* _Requirement_:
Would you retype the entries from the first line to the line bearing "-> <div> <span>", both included, leaving out every picture?

=== Section Start ===

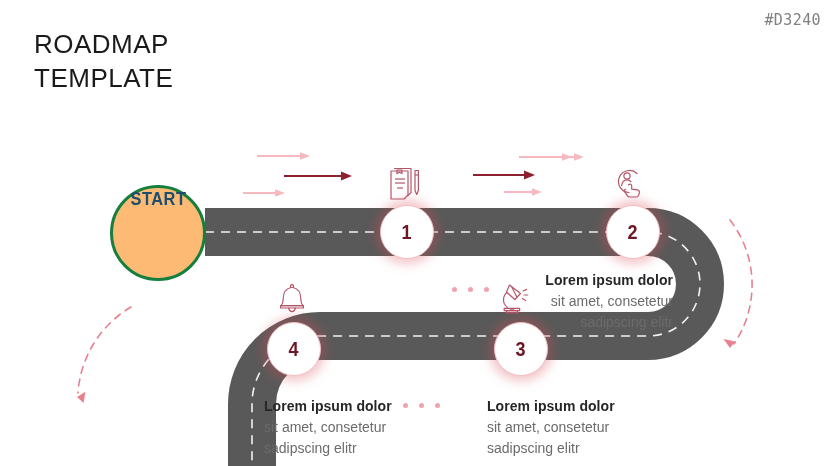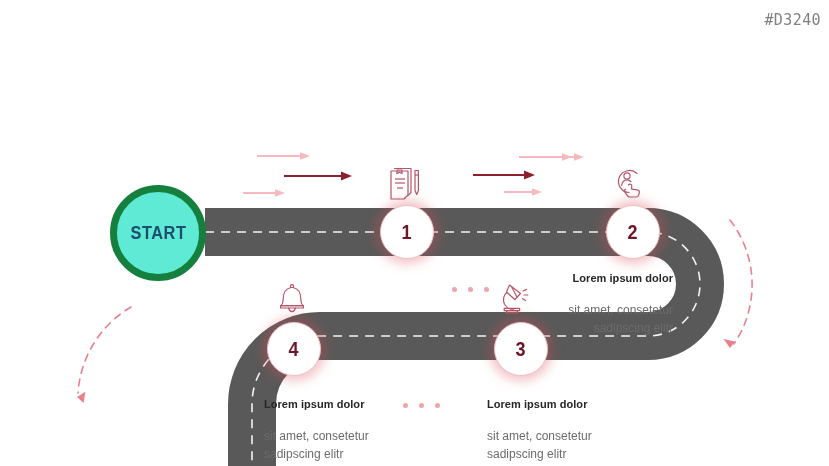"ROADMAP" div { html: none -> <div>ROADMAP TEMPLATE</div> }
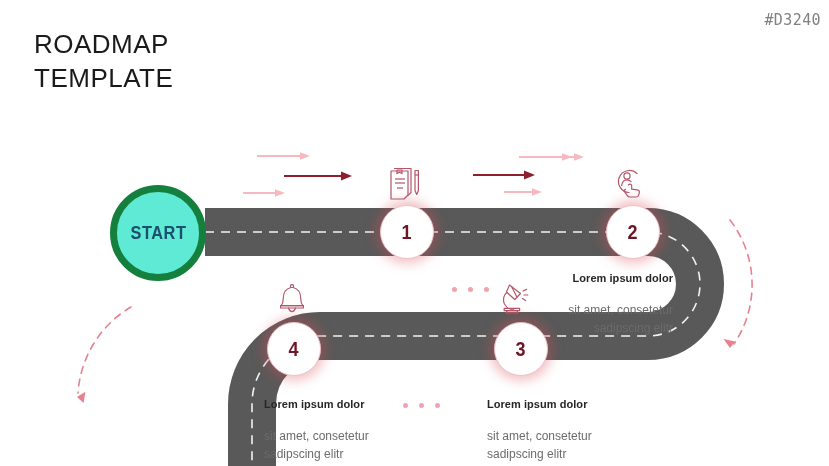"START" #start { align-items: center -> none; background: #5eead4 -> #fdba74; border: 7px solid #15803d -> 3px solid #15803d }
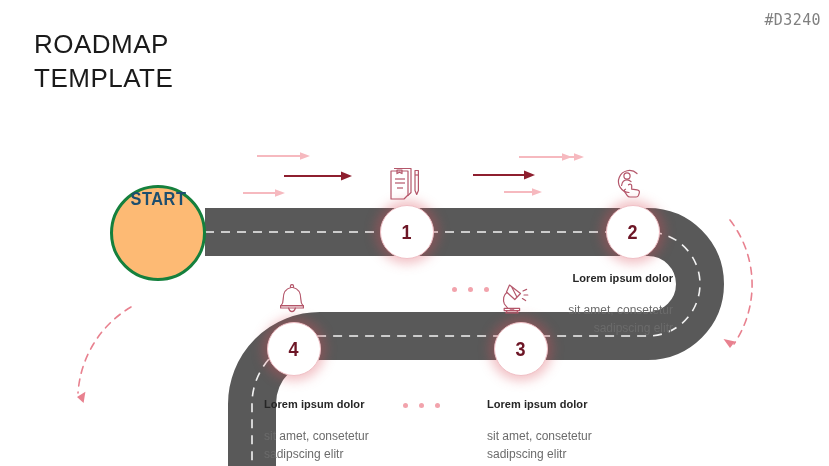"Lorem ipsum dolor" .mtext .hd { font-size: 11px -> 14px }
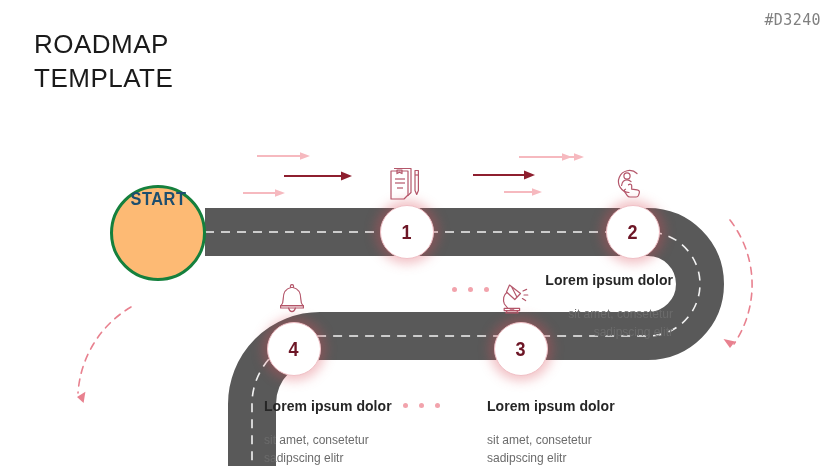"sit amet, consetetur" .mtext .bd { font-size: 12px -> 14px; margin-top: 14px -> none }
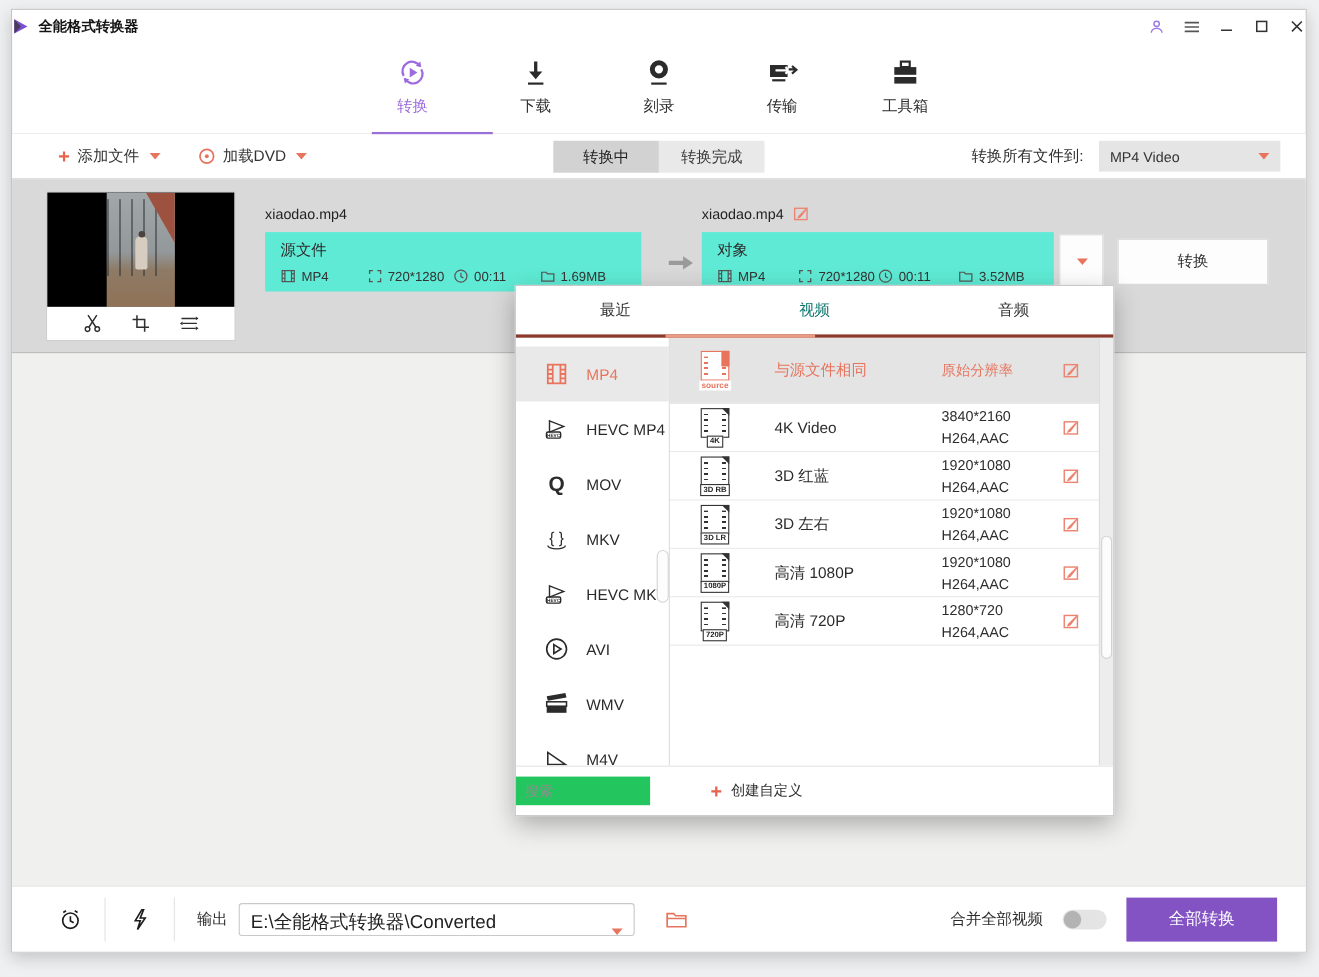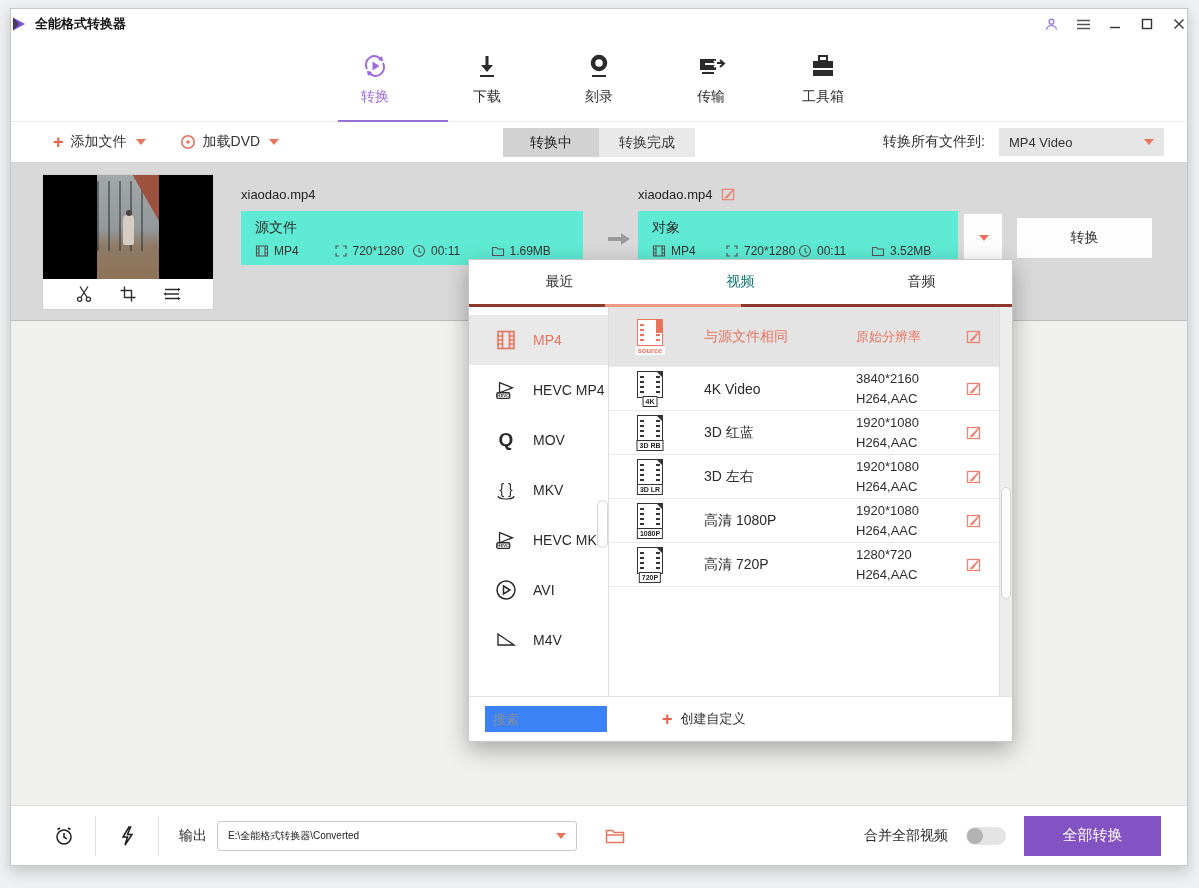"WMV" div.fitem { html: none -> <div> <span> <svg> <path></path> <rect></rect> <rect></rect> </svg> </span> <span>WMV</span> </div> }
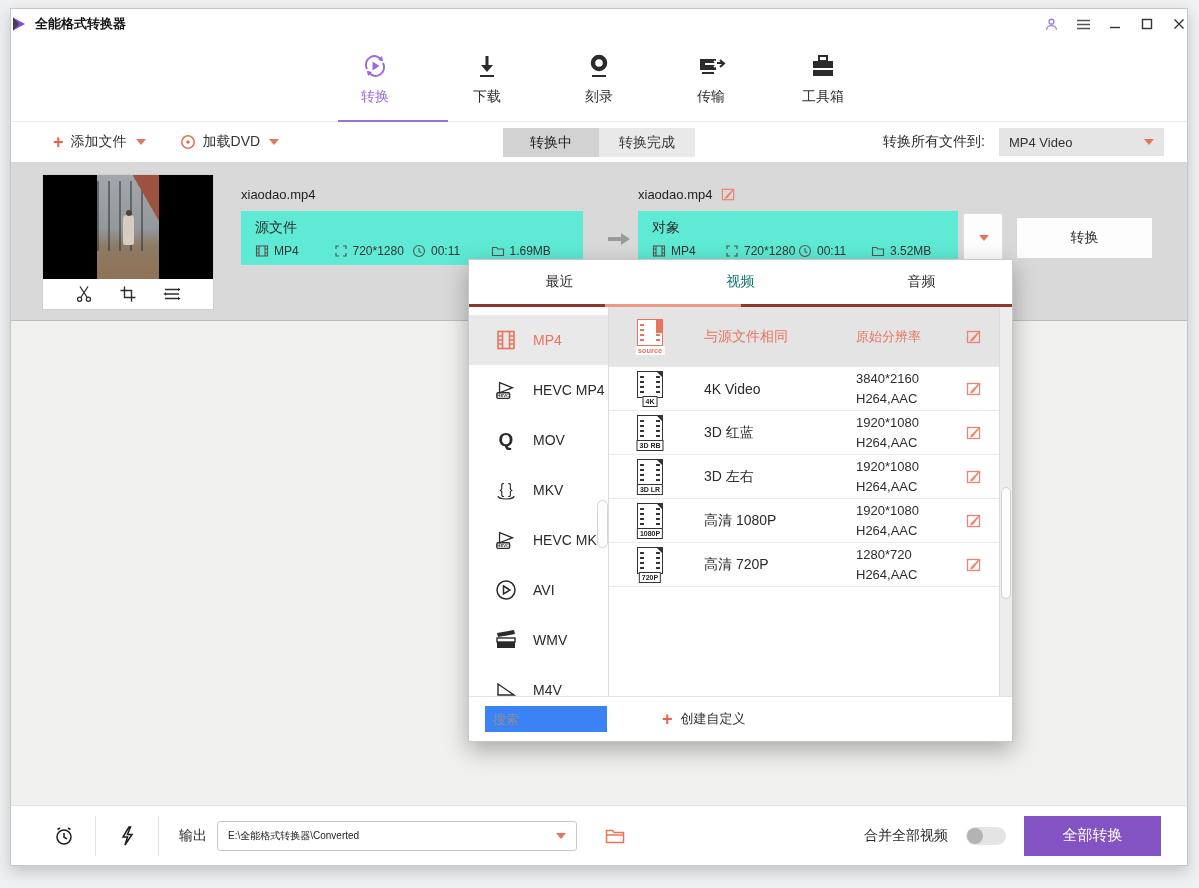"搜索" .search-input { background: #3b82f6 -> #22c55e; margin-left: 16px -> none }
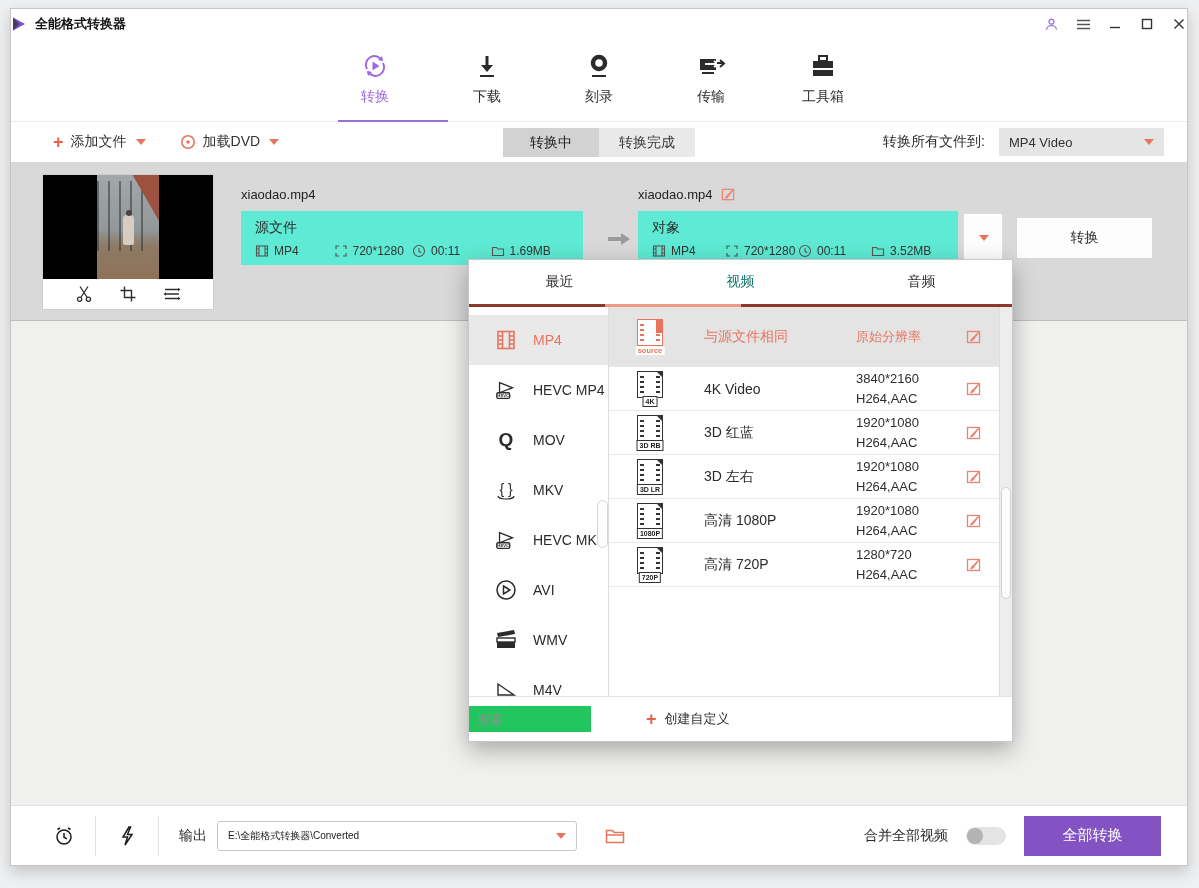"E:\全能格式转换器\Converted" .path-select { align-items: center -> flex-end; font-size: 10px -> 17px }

=== Section End ===

* _Answer to this exercise_:
"ROADMAP" div { html: none -> <div>ROADMAP TEMPLATE</div> }
"START" #start { align-items: center -> none; background: #5eead4 -> #fdba74; border: 7px solid #15803d -> 3px solid #15803d }
"Lorem ipsum dolor" .mtext .hd { font-size: 11px -> 14px }
"sit amet, consetetur" .mtext .bd { font-size: 12px -> 14px; margin-top: 14px -> none }
"WMV" div.fitem { html: none -> <div> <span> <svg> <path></path> <rect></rect> <rect></rect> </svg> </span> <span>WMV</span> </div> }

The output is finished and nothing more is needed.